だってゲームのスチルはショートカットだったんだもん。
もしかしてヒロイン?
「草子、どうかしたか?」
「ううん。なんでも……その五里さんって人とは仲良く慣れそう?」
「どうかなー。俺の事、嫌ってるみたいだ」
「へえ、変ってるね」
原黒は爽やかスポーツ少年というポジションだからわりと人気がある。
人望も。
だからヒロイン(仮)も原黒狙いかと思った。クラス同じって時点で怪しいし。
嫌われるって、あれかなツンデレなヒロインなのかな。
私と同じクラスは誰かがいるのか聞いたら、小山内圭ちゃんがいるらしい。
ロリ系の美少女の。
まあ担任が音波先生だからな。
「担任が音波って知ってるの?電話でも来た?」
「ううん。お見舞い。メロン持ってきてくれたの、美味しかったな」
「……」
メロンはもう熟れてて美味しかった。

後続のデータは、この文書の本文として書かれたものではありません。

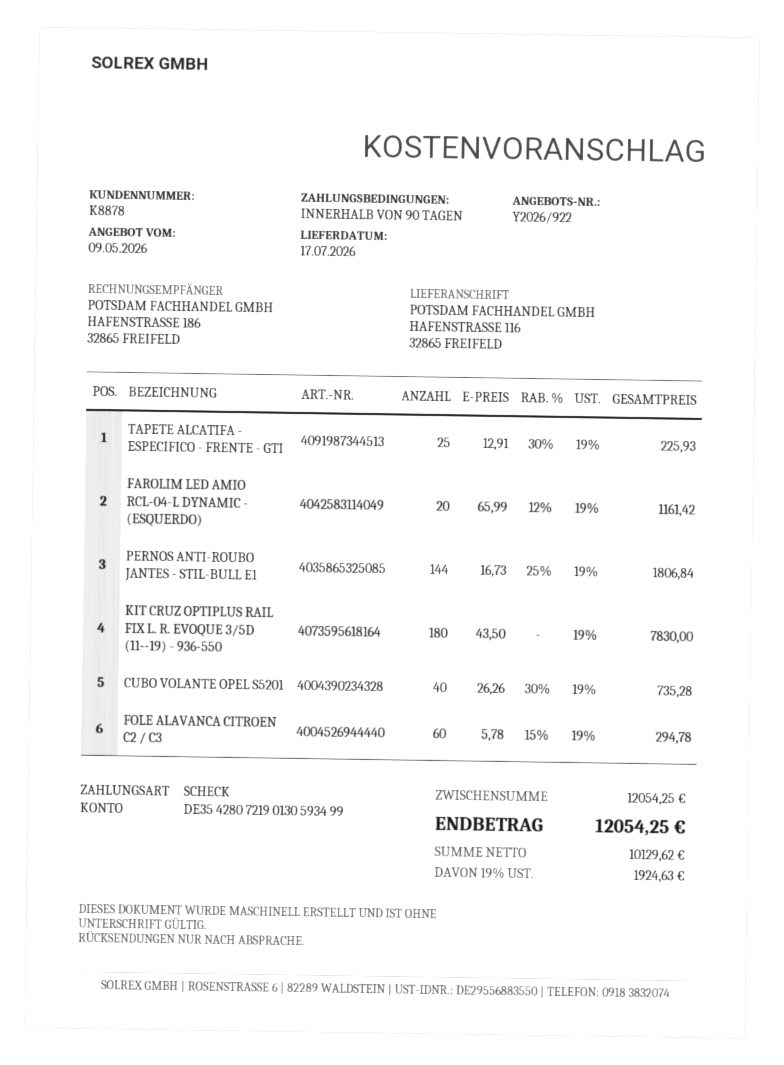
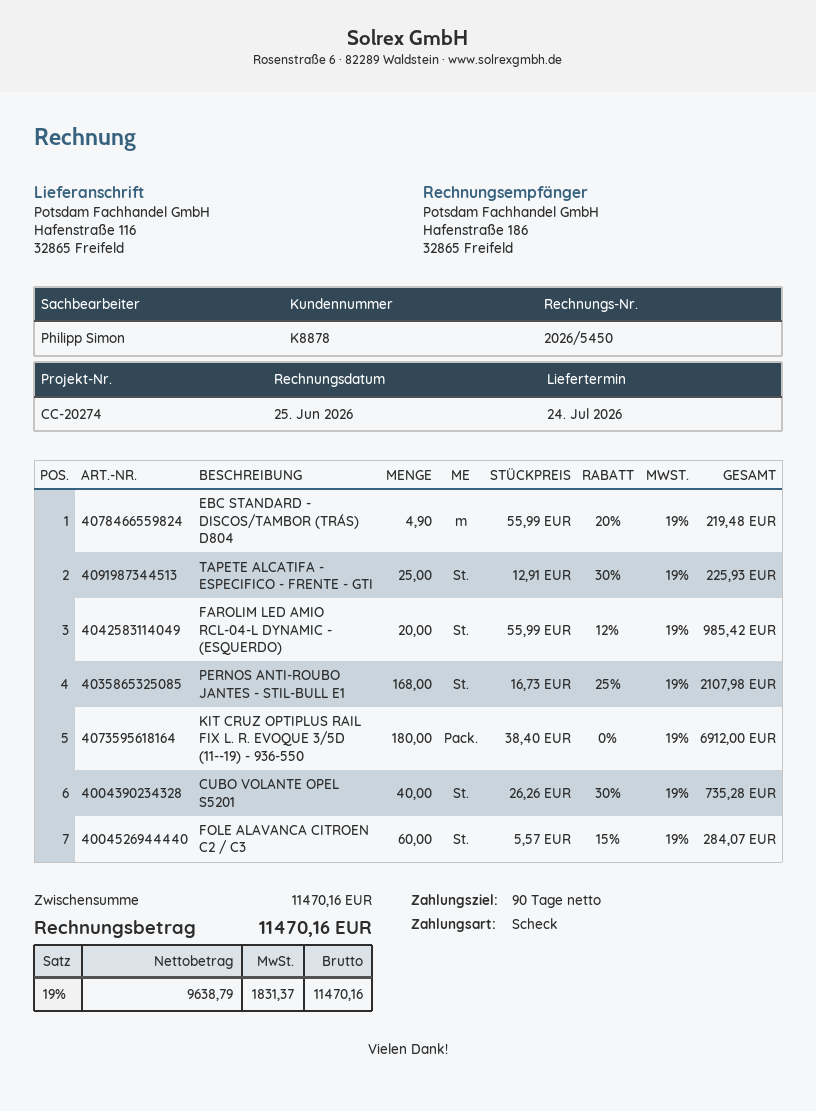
delivery date: 2026-07-17 -> 2026-07-24
FAROLIM LED AMIO RCL-04-L DYNAMIC - (ESQUERDO): 20 x 65.99 - 12% = 1161.42 -> 20 x 55.99 - 12% = 985.42
PERNOS ANTI-ROUBO JANTES - STIL-BULL E1: 144 x 16.73 - 25% = 1806.84 -> 168 x 16.73 - 25% = 2107.98
KIT CRUZ OPTIPLUS RAIL FIX L. R. EVOQUE 3/5D (11--19) - 936-550: 180 x 43.50 = 7830.00 -> 180 x 38.40 = 6912.00
FOLE ALAVANCA CITROEN C2 / C3: 60 x 5.78 - 15% = 294.78 -> 60 x 5.57 - 15% = 284.07
EBC STANDARD - DISCOS/TAMBOR (TRÁS) D804: none -> 4.9 x 55.99 - 20% = 219.48
subtotal: 12054.25 -> 11470.16
net: 10129.62 -> 9638.79
tax: 19% = 1924.63 -> 19% = 1831.37
total: 12054.25 -> 11470.16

思い出すと顔がほころぶ。
って思ったら握る力が強くなって、びっくりした。
何、いきなり?
あれか、原黒のお見舞い品の花には触れなかったのにメロンの感想を言ったからか。
「爽君の持ってきてくれたお花も嬉しかったよ」
そういえば力は緩んだ。
まったく嫉妬でもしたのかコイツ。
登校すれば大丈夫かと女子に声をかけられる。女友達は多いほうだしな。
原黒とは私の教室の前で別れた。
言われていたように圭ちゃんは同じクラスだった。